Internet DRAFT - draft-feather-hashed-uri
draft-feather-hashed-uri
INTERNET DRAFT C. Feather
Expires: 16 March 2003 Thus plc
17 September 2002
The Hashed URI
draft-feather-hashed-uri-03.txt
1. Status of this Document
This document is an Internet-Draft and is in full conformance with
Section 10 of RFC 2026.
Internet-Drafts are working documents of the Internet Engineering Task
Force (IETF), its areas, and its working groups. Note that other groups
may also distribute working documents as Internet-Drafts.
Internet-Drafts are draft documents valid for a maximum of six months
and may be updated, replaced, or made obsolete by other documents at any
time. It is inappropriate to use Internet-Drafts as reference material
or to cite them other than as "work in progress."
The list of current Internet-Drafts can be accesses at
http://www.ietf.org/ietf/1id-abstracts.txt.
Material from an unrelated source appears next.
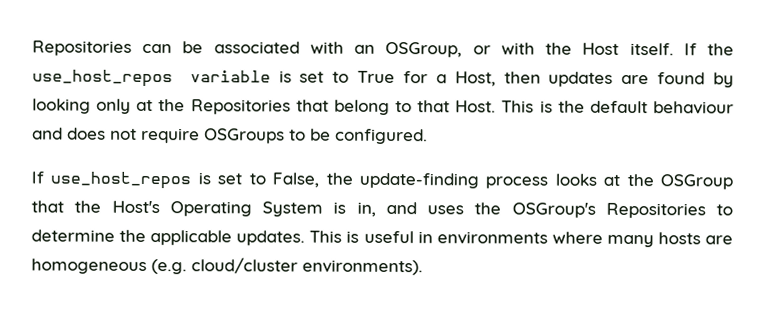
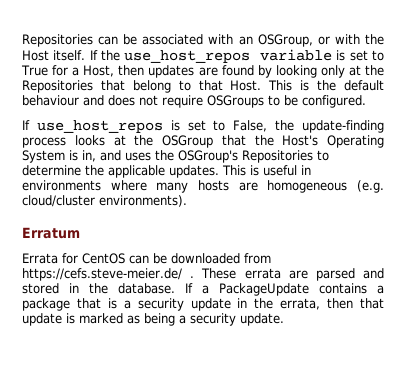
(423, 267) none -> [22,227,80,239] [22,253,271,264] [22,268,384,281] [22,283,384,296] [22,298,384,311] [22,313,284,326] // Erratum // Errata for CentOS can be downloaded from https://cefs.steve-meier.de/ . These errata are parsed and stored in the database. If a PackageUpdate contains a package that is a security update in the errata, then that update is marked as being a security update.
The list of Internet-Draft shadow directories can be accessed
at http://www.ietf.org/shadow.html.
This section will be updated with the appropriate verbiage from RFC 2223
when this document has been found ready for publication as an RFC.
2. Abstract
There are situations where it is desirable to determine whether two
URIs are identical without revealing the value of one or the other if
they are not. For example, the publisher of filtering software may want
to provide a set of URLs to be filtered without identifying the actual
resources in question.
This problem has traditionally been done using cryptographically
secure hashes. The two items are both hashed and the resulting values
then compared. If they are equal it can be assumed that the two original
items were equal as well; if not, the hash does not reveal anything
about the original item. This technique is eminently suitable for this
situation.
This document describes a "hashed" URI naming scheme for representing
the hashed form of a URI [RFC2396] as another URI.
Feather [Page 1]
INTERNET DRAFT The Hashed URI 17 September 2002
3. Formal definitions
Formal definitions in this document use augmented Backus-Naur syntax
[RFC2234]. The key words "MUST", "MUST NOT", "REQUIRED", "SHALL",
"SHALL NOT", "SHOULD", "SHOULD NOT", "RECOMMENDED", "MAY", and
"OPTIONAL" in this document are to be interpreted as described in
[RFC2119].
4. The hashed URI scheme
4.1. Syntax
A hashed URI is formally described as follows:
hashed-uri = hashed-scheme ":" hash-data *flag
hash-data = hash-algorithm "=" hash-value
hashed-scheme = "hashed"
hash-algorithm = identifier
hash-value = 1*HEXDIG
identifier = 1*(ALPHA / DIGIT / "." / "-")
flag = "+frag" / "+query"
ALPHA = %x41-5A / %x61-7A ; A-Z / a-z
DIGIT = %x30-39 ; 0-9
HEXDIG = DIGIT / "A" / "B" / "C" / "D" / "E" / "F"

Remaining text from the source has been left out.